El Cuaderno de Sergio Plou

      

martes 26 de febrero de 2013

La improcedencia




  La improcedencia, que constituye el argumento más fértil de la jornada, ocasiona entre los finos analistas episodios de una profunda exaltación. Esto es debido a que no es frecuente pillar a un gobierno, con tan solo catorce meses en el poder, en un marrón tan florido de sobres y millones. Propiciados por la hilaridad o fruto del éxtasis, dichos episodios desafían la gravedad provocando la levitación de los contertulios, tal es el paroxismo que circula en el ambiente. El fenómeno se produce porque la diferencia entre lo procedente y lo improcedente es por lo general tan subjetiva que no te saca de pobre. Dudo que se haya demostrado científicamente la existencia de una causa lógica que obligue a los trabajadores a coger la puerta. Sin embargo los despidos actuales se consideran tan procedentes que hasta la ley los califica de objetivos. Una vez que te mandan a hacer puñetas, has de meterte en pleitos para demostrar lo contrario o con esa objetividad te quedas. Desconocíamos, en cambio, que la herramienta fuera tan útil en manos de los ricos.

  No voy a entrar en disquisiciones acerca de la justicia, cuyas sentencias confunden la perspectiva de una de las partes con la realidad de los hechos, tan sólo me fijaré en el problema que generan las excepciones. Si el empleado es un alto ejecutivo o un asesor de alto copete, el contrato laboral que haya firmado difícilmente será hasta fin de obra o servicio, de modo que la improcedencia de su despido le saldrá al jefe por un pico. ¿Cómo es posible? Porque el jefe lo sabe desde un principio. Al fin y al cabo buena parte de la trayectoria empresarial quedará bajo la responsabilidad de tan peculiar empleado desde el mismo instante de la rúbrica. Ya sea por su prestigio profesional o sus habilidades a la hora de hacer caja, ciertos individuos se levantan más de veinte mil lereles al mes, comisiones aparte. No en vano son capaces de multiplicar los beneficios de la sociedad de una manera geométrica. Quizá por eso cuando terminan su faena cobran finiquitos de novecientos mil euros, como en el caso que nos ocupa, aparte del salario de tramitación y las vacaciones pendientes. Todo depende de lo que hayan estipulado en su carta de despido, si es que existe, claro. Si no existiera igual estaríamos hablando de un despido nulo y tendrían que readmitir al individuo en cuestión, un tal Bárcenas, el de los papeles. Por de pronto ya se ha apuntado al paro y a lo que te descuides lo cobrará, porque no perdona una. Habrá que verlo cuando acuda a sellar.

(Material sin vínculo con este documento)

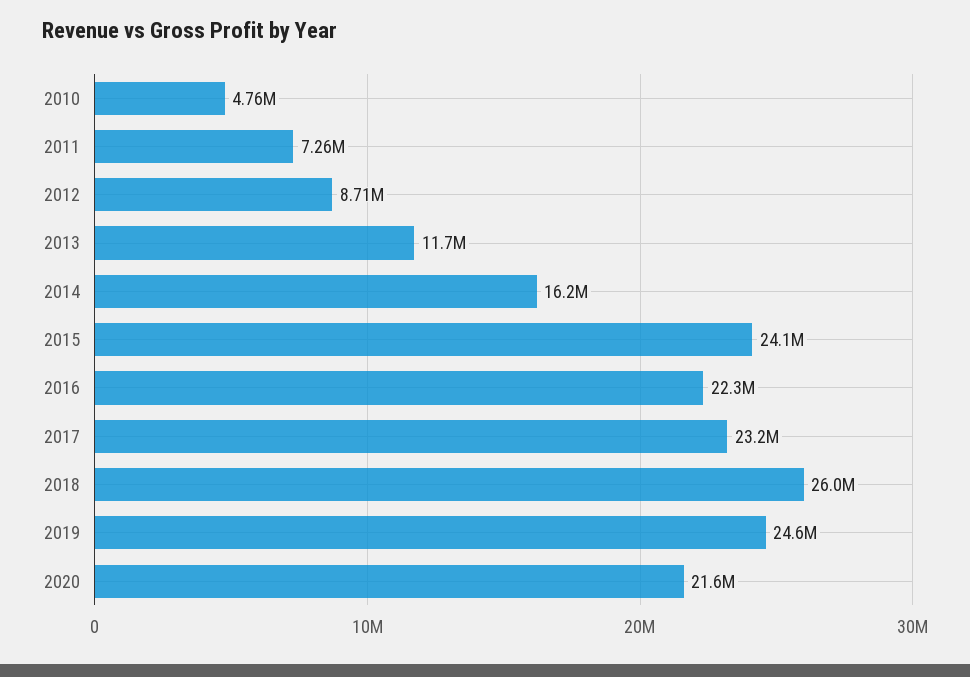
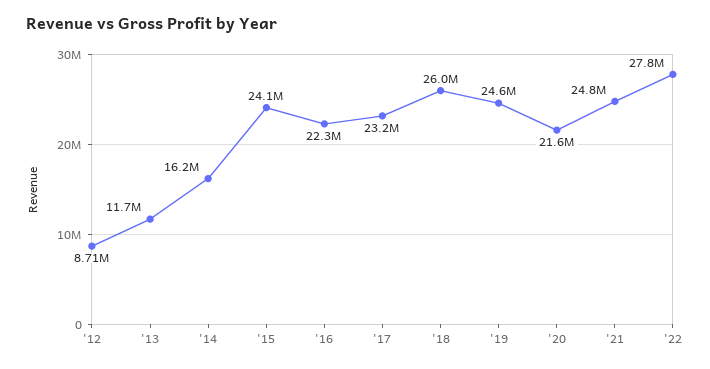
2010: 4760000 -> none
2011: 7260000 -> none
'21: none -> 24800000
'22: none -> 27800000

  A los demás nos ha tocado vivir una época en la que procede cualquier cosa, siempre que venga de arriba. Por eso la gente, como si no se lo creyera, pregona a los cuatro vientos cualquier éxito por pequeño que sea. Es el caso del «sí se puede», ¿recuerdan? Sí se puede parar un desahucio. Sí se puede entrar en un banco y leerle la cartilla al director de la sucursal. Sí se puede lo que ustedes quieran. O lo que es lo mismo: sí que procede. Y procede, sencillamente, porque está ocurriendo. Porque queremos que ocurra. Todo proceder, sin embargo, implica al menos un ápice reflexivo anterior. Uno piensa primero y procede después, todavía no conozco a nadie que haya gestado un acto irreflexivo. Salvo que estemos fingiendo la espontaneidad surge, no se gesta. Pero rumiar en exceso las estrategias puede provocar que te vayas de la pinza y en esa línea es fácil sobrentender que otro, quizá un superior en la jerarquía, es el que te dará la venia para que procedas en consecuencia. De ahí nace el atributo de lo improcedente. Lo aplique un árbitro o un juez, porque subyace en los actos un imperativo legal que nos obliga a todos a seguir las reglas. ¿A todos? Bueno, si el subordinado al que hay que despedir es casualmente el que reparte los dividendos entre los socios, no en vano era el tesorero de tan peculiar entidad, el nivel de obediencia que se le exige es más flexible. Un tipo así puede entrar en discusiones sobre lo que procede o no, alegando sus razones en el juzgado correspondiente. O por decirlo de otro modo, es el «cabrón» que tiene la llave de la pasta que guardan en Suiza. No se diferencia mucho de los que entran a trabajar en los bancos con un contrato blindado y salen después con indemnizaciones millonarias. Un tiburón que sabe mucho, y que de vez en cuando muerde.